- Awards: Guggenheim Fellowship (1997)

Academic background
- Education: Northwest Normal University (BA); Shandong University (MA); Harvard University (PhD);

Academic work
- Discipline: Comparative literature
- Institutions: University of California, Berkeley; University of Michigan; Columbia University;

= Lydia H. Liu =

Chinese American academic

Lydia He Liu (刘禾) is a theorist of media and translation and a scholar of comparative literature. She is the Wun Tsun Tam Professor in the Humanities at Columbia University.

== Biography ==
Liu received a BA from Northwest Normal University in Lanzhou, China. She then received an MA from Shandong University and PhD from Harvard University.

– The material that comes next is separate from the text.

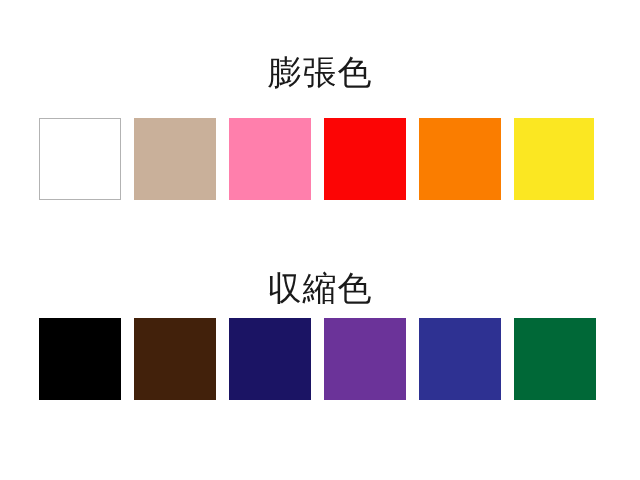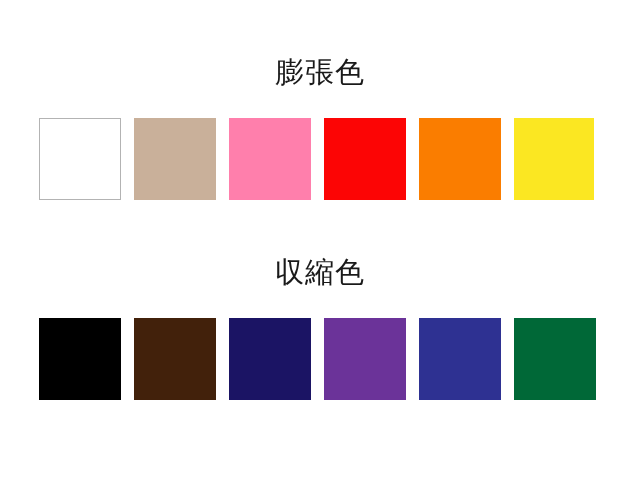"膨張色" .section-title { font-size: 29px -> 34px }
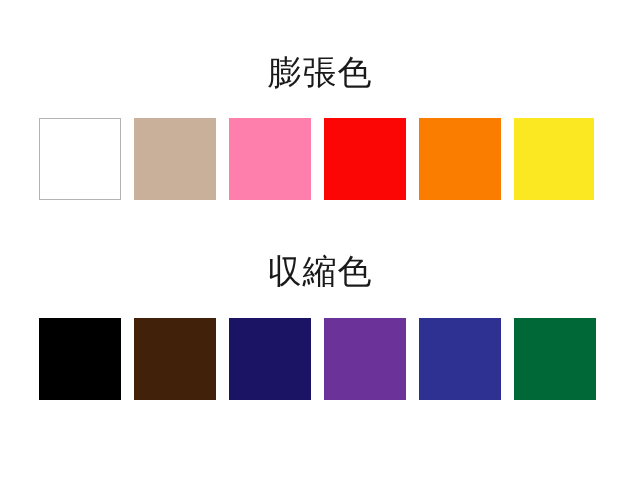"収縮色" #title-contraction { font-family: Liberation Serif, serif -> none; top: 256px -> 272px }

She taught at University of California, Berkeley from 1990 to 2002 and was the William L. Magistretti Distinguished Professor of East Asian Languages and Cultures. She also taught at the University of Michigan from 2004 to 2006 and held the chair of the Helmut Stern Professorship in Chinese Studies and Professor of Comparative Literature before joining the Columbia faculty in 2006. Her scholarship has focused on modern China, cross-cultural cultural exchanges, and global transformation in modern history.

Liu established the Tsinghua-Columbia University Center for Translingual and Transcultural Studies at Tsinghua University in 2011.

Liu was a fellow of the National Humanities Center from 1997 to 1998. She was the recipient of a Guggenheim Fellowship in 1997.